EXERCISE DESCRIPTION: Locate, in the data below, the line that contains "padding: 0 8px" and the line that contains "10px -> 15px;"; reproduce exactly those two lines and every line between them, nothing more.

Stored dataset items
+--
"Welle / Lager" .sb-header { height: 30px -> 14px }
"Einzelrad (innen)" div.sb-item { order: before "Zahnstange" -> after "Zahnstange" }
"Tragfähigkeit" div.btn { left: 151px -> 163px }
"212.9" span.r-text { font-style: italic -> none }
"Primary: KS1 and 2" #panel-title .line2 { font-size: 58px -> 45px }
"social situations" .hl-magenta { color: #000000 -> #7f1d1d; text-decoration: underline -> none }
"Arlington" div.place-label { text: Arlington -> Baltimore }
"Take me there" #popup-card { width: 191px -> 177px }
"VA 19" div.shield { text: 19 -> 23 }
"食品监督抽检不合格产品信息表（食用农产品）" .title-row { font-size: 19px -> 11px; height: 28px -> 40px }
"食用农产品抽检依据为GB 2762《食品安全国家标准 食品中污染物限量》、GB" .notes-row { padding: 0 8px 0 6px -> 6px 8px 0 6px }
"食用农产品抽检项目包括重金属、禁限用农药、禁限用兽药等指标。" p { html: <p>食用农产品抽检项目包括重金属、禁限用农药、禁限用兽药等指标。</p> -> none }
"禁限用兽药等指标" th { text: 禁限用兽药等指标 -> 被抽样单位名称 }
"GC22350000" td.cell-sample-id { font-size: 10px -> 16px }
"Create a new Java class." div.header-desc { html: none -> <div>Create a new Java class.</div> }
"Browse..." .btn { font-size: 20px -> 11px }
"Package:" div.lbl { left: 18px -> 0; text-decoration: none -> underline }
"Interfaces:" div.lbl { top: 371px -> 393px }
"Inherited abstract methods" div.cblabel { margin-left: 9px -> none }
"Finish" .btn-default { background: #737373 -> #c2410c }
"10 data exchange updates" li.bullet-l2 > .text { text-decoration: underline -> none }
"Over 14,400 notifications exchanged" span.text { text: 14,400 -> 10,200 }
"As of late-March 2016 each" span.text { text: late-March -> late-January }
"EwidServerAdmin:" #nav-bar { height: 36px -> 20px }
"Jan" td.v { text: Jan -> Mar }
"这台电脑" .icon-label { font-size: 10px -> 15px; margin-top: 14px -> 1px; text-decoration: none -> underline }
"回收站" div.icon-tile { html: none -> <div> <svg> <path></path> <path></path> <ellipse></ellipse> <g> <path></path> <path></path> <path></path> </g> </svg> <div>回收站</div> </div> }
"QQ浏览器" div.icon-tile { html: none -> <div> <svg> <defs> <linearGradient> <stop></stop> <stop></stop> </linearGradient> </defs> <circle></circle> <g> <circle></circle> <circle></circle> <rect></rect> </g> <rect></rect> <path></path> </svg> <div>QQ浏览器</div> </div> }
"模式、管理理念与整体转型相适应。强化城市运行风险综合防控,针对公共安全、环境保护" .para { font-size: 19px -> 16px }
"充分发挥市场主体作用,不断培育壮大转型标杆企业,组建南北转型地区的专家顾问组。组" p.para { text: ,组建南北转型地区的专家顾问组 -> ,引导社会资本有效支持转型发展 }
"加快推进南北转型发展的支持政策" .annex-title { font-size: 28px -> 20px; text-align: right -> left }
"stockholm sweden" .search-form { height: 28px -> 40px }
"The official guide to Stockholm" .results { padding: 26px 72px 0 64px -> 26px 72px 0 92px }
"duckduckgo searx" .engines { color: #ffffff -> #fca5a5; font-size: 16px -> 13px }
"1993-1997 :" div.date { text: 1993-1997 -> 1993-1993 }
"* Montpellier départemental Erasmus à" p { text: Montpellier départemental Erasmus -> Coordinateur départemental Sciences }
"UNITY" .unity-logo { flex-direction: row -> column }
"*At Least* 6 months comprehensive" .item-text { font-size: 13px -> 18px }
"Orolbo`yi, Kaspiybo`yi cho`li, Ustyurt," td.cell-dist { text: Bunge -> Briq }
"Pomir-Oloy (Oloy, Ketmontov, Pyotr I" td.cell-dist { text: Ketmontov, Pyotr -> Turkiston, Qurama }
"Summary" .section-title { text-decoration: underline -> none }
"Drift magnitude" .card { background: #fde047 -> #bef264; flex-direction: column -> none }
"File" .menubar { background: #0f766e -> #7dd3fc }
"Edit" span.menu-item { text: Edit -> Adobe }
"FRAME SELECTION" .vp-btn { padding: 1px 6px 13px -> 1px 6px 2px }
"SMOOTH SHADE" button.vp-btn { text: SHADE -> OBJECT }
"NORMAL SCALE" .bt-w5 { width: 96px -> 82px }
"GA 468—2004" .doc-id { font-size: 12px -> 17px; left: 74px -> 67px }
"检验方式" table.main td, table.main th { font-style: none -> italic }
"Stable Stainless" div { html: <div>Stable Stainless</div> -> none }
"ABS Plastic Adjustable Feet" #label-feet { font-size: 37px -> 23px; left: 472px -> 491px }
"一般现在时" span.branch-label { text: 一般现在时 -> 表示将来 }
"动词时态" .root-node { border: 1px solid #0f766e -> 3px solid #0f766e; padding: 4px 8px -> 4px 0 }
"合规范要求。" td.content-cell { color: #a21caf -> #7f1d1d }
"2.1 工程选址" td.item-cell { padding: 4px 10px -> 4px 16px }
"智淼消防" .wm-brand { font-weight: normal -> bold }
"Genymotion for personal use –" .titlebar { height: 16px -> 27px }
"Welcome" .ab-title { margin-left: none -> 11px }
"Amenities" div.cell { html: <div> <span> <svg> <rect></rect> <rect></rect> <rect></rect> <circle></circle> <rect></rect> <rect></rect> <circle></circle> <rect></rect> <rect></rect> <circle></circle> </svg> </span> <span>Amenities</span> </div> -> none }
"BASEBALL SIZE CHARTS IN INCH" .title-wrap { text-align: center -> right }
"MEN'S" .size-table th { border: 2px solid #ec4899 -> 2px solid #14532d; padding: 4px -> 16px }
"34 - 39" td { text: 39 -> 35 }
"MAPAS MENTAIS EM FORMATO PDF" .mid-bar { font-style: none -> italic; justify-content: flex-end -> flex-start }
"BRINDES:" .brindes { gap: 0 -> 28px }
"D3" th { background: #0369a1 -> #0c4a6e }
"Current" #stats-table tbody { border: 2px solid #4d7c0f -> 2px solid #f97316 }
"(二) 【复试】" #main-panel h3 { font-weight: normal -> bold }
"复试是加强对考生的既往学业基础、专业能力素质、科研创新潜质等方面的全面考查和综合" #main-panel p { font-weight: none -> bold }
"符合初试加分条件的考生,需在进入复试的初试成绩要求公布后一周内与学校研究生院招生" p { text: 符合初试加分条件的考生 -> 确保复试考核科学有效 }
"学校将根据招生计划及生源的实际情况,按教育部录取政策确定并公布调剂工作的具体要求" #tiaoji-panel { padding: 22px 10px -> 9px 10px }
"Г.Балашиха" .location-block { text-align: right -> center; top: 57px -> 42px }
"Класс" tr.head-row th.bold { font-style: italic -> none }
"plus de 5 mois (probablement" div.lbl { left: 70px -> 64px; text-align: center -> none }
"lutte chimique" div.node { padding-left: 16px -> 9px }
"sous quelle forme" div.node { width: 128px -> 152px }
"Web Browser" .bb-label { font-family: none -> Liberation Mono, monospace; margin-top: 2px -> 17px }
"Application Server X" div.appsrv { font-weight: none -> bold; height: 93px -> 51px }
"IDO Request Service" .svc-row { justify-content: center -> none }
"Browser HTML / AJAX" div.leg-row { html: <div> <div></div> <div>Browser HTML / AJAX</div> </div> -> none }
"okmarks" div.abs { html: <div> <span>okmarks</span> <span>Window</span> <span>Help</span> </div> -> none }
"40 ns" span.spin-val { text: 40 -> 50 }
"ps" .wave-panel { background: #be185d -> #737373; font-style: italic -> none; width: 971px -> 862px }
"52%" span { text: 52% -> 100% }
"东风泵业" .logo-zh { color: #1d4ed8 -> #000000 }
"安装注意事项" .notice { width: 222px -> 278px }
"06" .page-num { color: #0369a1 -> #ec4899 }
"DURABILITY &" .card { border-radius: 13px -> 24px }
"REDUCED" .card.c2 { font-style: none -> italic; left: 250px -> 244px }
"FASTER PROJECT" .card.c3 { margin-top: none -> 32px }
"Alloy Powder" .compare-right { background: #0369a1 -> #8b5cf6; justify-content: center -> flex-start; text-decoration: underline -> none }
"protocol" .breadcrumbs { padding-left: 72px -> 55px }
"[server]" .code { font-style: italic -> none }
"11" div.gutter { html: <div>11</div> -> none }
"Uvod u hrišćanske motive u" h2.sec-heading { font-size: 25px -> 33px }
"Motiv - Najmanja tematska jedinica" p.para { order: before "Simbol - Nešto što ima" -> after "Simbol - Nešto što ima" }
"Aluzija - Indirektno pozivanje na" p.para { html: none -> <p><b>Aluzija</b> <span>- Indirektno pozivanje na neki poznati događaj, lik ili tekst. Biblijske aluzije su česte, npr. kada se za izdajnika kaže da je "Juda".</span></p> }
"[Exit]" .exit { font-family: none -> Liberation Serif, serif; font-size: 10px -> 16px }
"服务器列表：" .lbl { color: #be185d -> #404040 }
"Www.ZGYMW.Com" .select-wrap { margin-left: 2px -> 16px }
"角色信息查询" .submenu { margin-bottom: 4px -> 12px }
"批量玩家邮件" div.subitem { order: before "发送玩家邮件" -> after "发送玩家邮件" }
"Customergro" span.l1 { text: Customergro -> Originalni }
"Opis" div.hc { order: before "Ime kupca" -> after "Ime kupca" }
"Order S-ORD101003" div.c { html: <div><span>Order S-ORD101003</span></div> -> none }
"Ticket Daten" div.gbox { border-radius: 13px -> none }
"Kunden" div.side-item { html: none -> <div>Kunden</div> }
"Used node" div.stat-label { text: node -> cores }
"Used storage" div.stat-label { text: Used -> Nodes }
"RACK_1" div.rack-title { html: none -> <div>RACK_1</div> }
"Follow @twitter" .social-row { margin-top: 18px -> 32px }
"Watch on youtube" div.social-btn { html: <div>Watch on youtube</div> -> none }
+--
WRITTEN SOLUTION:
"食用农产品抽检依据为GB 2762《食品安全国家标准 食品中污染物限量》、GB" .notes-row { padding: 0 8px 0 6px -> 6px 8px 0 6px }
"食用农产品抽检项目包括重金属、禁限用农药、禁限用兽药等指标。" p { html: <p>食用农产品抽检项目包括重金属、禁限用农药、禁限用兽药等指标。</p> -> none }
"禁限用兽药等指标" th { text: 禁限用兽药等指标 -> 被抽样单位名称 }
"GC22350000" td.cell-sample-id { font-size: 10px -> 16px }
"Create a new Java class." div.header-desc { html: none -> <div>Create a new Java class.</div> }
"Browse..." .btn { font-size: 20px -> 11px }
"Package:" div.lbl { left: 18px -> 0; text-decoration: none -> underline }
"Interfaces:" div.lbl { top: 371px -> 393px }
"Inherited abstract methods" div.cblabel { margin-left: 9px -> none }
"Finish" .btn-default { background: #737373 -> #c2410c }
"10 data exchange updates" li.bullet-l2 > .text { text-decoration: underline -> none }
"Over 14,400 notifications exchanged" span.text { text: 14,400 -> 10,200 }
"As of late-March 2016 each" span.text { text: late-March -> late-January }
"EwidServerAdmin:" #nav-bar { height: 36px -> 20px }
"Jan" td.v { text: Jan -> Mar }
"这台电脑" .icon-label { font-size: 10px -> 15px; margin-top: 14px -> 1px; text-decoration: none -> underline }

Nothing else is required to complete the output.